◆ **What is required**
Where an image occurs, skip it and print the rest of the records verbatim.

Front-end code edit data
********************

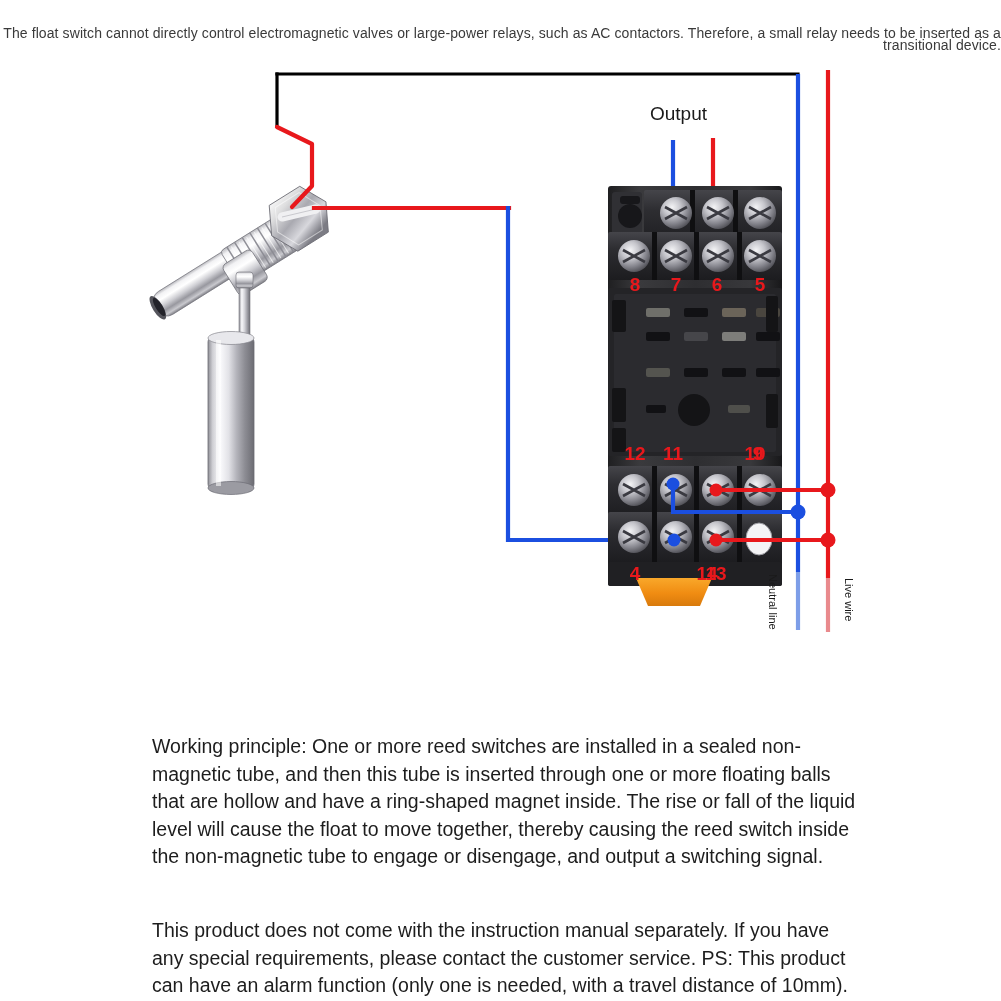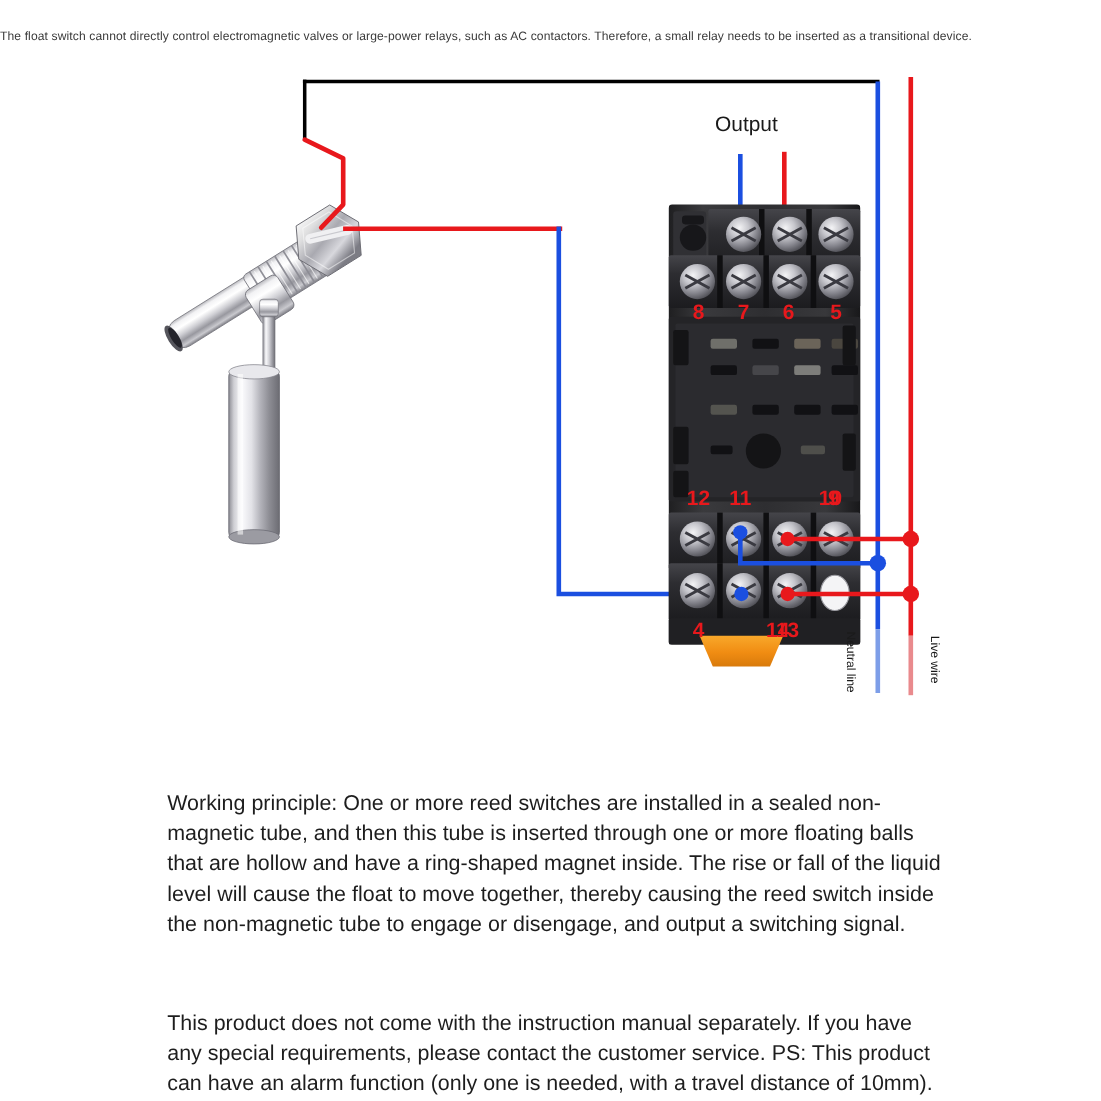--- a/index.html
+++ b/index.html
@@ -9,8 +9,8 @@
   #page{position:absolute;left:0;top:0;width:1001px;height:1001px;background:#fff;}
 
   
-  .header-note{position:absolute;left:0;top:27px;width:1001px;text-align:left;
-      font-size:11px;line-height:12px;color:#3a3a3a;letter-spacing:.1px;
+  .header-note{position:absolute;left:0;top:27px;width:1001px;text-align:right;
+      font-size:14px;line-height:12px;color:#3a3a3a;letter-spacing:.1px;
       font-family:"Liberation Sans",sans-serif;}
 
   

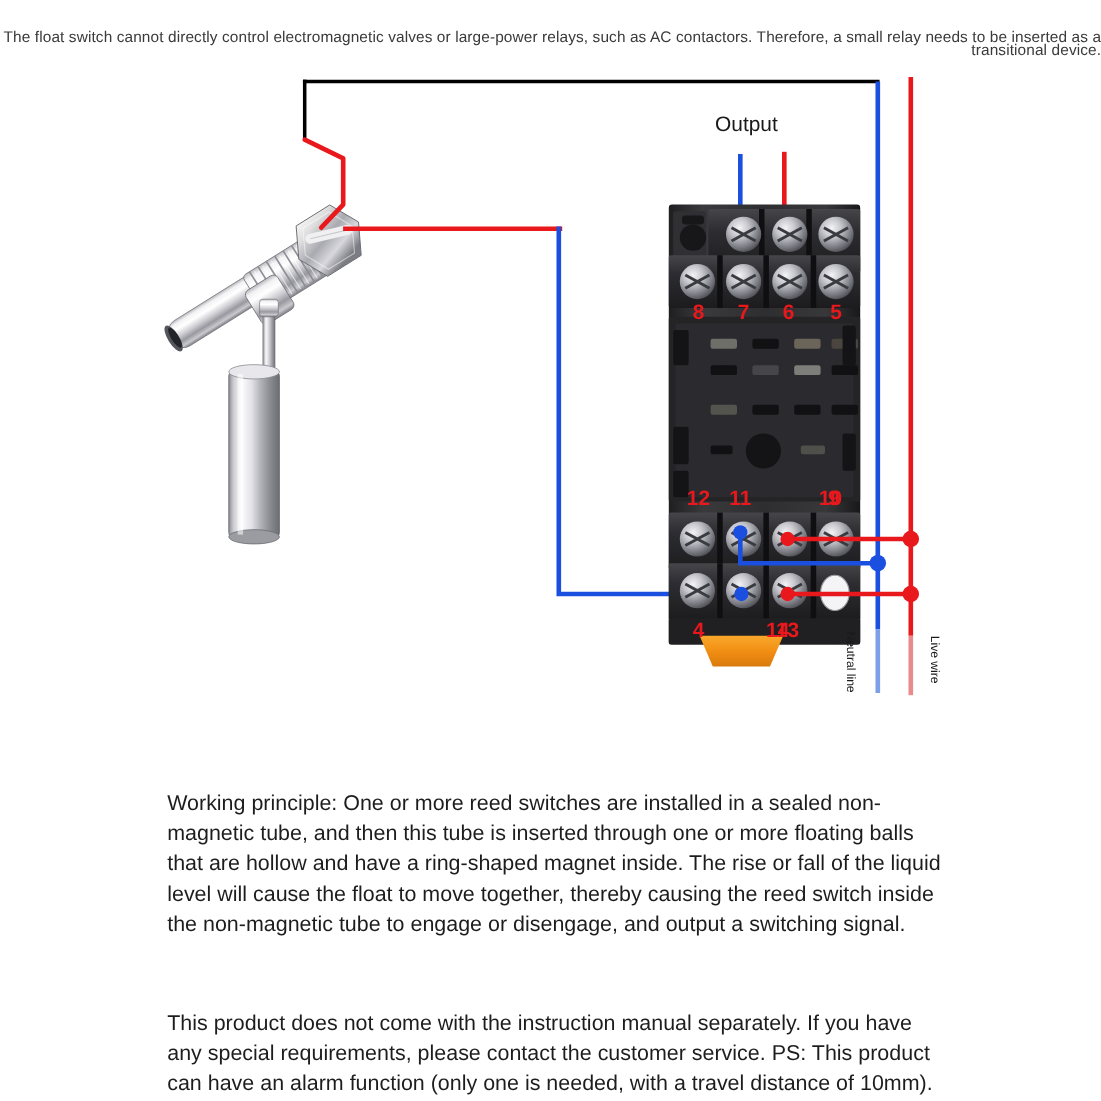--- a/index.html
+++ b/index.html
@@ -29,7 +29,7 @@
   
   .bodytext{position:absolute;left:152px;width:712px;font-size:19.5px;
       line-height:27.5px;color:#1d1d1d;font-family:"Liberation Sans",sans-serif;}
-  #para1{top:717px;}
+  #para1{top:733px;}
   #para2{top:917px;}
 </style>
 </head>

********************

◆ **Your solution**
--- a/index.html
+++ b/index.html
@@ -9,8 +9,8 @@
   #page{position:absolute;left:0;top:0;width:1001px;height:1001px;background:#fff;}
 
   
-  .header-note{position:absolute;left:0;top:27px;width:1001px;text-align:left;
-      font-size:11px;line-height:12px;color:#3a3a3a;letter-spacing:.1px;
+  .header-note{position:absolute;left:0;top:27px;width:1001px;text-align:right;
+      font-size:14px;line-height:12px;color:#3a3a3a;letter-spacing:.1px;
       font-family:"Liberation Sans",sans-serif;}
 
   

--- a/index.html
+++ b/index.html
@@ -29,7 +29,7 @@
   
   .bodytext{position:absolute;left:152px;width:712px;font-size:19.5px;
       line-height:27.5px;color:#1d1d1d;font-family:"Liberation Sans",sans-serif;}
-  #para1{top:717px;}
+  #para1{top:733px;}
   #para2{top:917px;}
 </style>
 </head>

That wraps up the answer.